Kindergeld im Ausland: das zuständige Land

Beim Thema “Kindergeld im Ausland” kommen Ansprüche auf Kindergeld in der Regel in mehreren Staaten gleichzeitig in Betracht. Um zu verhindern, dass Personen zumindest innerhalb der EU und der Schweiz mehrfach Kindergeld beziehen, wurden Regeln vereinbart, wonach ein Kindergeldanspruch grundsätzlich nur dem Recht eines Landes zuzuordnen. Wen die Eltern als Arbeitnehmer oder Selbständiger tätig sind, wird das Kind dem Land zugeordnet, in dem die Eltern ihr Einkommen erzielen. Wenn dafür mehrere Länder in Frage kommen, weil die Eltern in unterschiedlichen Ländern arbeiten, ist das Land zuständig, in dem das Kind wohnt.

Wenn nach dieser Zuordnung weniger Kindergeld zu zahlen ist, als es bei Tätigkeit der Eltern im Wohnsitzstaat des Kindes zu zahlen wäre, dann kommt ein Kindergeldzuschlag in Betracht. Zuständig dafür ist das Land, indem das Kind wohnt.

An wen wird das Kindergeld ausgezahlt?

Probleme entstehen dann, wenn die Eltern sich nicht einig sind und mehrere Personen Anspruch auf Auszahlung des Kindergeldes erheben. Nach der EU Verordnung wird in diesen Fällen zunächst das zuständige Land bestimmt. Sodann gelten die national unterschiedlichen Bestimmungen darüber, an wen das Kindergeld beziehungsweise der Zuschlag zu leisten ist. Im Normalfall ist das Kindergeld an den Elternteil gezahlt bei dem das Kind lebt.
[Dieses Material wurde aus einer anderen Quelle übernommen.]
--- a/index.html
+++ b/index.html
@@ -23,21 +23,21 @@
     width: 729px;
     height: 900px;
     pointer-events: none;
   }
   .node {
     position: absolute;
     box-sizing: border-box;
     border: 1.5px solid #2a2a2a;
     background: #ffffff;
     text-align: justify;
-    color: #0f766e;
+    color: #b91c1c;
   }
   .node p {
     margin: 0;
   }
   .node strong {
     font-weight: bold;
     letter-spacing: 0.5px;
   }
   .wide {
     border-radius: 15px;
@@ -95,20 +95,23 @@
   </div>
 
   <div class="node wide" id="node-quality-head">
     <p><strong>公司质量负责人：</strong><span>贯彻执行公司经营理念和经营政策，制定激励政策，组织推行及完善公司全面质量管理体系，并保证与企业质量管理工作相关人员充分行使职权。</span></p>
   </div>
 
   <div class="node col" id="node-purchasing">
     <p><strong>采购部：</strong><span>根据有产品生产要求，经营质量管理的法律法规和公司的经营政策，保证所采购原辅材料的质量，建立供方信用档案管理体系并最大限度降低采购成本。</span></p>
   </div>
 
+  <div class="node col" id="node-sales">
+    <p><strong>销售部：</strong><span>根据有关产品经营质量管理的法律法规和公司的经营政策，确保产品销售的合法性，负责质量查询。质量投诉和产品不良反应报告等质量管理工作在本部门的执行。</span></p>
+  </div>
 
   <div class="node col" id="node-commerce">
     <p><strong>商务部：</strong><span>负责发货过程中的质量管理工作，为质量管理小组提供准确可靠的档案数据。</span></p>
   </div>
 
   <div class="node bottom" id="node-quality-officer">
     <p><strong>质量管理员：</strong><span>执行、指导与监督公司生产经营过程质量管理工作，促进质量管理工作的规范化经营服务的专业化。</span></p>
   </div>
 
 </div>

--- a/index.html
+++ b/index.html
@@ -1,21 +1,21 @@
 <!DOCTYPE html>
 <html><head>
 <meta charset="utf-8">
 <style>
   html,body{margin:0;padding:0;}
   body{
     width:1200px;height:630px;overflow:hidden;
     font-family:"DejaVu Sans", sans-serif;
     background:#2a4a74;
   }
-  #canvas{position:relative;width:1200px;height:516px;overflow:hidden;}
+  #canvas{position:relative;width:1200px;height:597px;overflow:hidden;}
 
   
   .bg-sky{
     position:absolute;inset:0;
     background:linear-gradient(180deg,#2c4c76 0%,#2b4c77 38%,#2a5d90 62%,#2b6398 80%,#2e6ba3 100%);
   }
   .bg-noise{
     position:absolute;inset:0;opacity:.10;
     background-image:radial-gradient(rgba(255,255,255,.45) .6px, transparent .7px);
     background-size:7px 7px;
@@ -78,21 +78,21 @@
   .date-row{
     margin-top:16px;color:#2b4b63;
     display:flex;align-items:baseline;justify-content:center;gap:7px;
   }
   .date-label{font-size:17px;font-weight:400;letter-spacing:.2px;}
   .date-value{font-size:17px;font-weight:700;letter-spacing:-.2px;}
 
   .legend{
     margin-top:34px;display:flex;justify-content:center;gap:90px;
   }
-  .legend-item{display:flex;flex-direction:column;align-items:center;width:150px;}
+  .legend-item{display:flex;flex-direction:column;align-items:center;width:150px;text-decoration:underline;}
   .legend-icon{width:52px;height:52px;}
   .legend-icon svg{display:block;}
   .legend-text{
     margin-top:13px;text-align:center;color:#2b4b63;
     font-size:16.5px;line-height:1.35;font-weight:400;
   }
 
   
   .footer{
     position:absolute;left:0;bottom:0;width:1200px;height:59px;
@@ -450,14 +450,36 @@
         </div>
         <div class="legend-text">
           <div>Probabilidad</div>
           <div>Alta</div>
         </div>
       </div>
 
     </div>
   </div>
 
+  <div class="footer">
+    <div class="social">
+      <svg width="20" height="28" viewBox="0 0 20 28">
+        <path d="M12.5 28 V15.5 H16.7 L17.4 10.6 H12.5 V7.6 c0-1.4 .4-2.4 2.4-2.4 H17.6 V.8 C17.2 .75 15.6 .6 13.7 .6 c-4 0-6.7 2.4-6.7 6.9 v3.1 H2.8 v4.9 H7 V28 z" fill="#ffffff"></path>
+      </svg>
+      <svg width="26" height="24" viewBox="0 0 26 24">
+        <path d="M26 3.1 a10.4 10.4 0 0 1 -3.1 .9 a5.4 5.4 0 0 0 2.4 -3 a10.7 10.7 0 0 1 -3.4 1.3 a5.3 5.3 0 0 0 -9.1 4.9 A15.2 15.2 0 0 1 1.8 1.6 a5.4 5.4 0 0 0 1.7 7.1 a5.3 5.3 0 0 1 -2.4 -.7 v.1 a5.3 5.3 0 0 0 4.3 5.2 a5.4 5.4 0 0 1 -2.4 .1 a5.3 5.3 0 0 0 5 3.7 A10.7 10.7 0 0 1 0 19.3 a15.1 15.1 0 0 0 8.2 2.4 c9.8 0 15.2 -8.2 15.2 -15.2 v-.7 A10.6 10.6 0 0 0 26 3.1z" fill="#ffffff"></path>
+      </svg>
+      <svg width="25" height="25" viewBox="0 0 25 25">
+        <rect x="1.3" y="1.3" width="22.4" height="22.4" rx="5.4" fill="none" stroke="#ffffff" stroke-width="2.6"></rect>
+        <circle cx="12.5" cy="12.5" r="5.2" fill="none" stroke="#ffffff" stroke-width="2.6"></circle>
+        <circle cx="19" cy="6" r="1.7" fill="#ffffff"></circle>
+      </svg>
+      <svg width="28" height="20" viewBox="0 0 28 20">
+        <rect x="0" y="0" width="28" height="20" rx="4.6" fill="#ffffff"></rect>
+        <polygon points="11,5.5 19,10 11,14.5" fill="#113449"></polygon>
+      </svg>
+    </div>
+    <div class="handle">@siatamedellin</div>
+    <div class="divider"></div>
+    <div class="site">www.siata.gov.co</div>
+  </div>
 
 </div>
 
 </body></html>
Kommt es zu keiner eindeutigen Antwort oder Einigung, so wird nach deutschem Recht das Kindergeld an den Elternteil gezahlt, der den höheren Barunterhalt leistet. 

Jürgen Bächle
Jürgen Bächle

ist seit 1989 als selbständiger Steuerberater und Experte im internationalen Steuerrecht tätig und seit über 20 Jahren Mitglied im Vorstand des Deutschen Steuerberaterverbandes Baden-Württemberg, DSTVBW.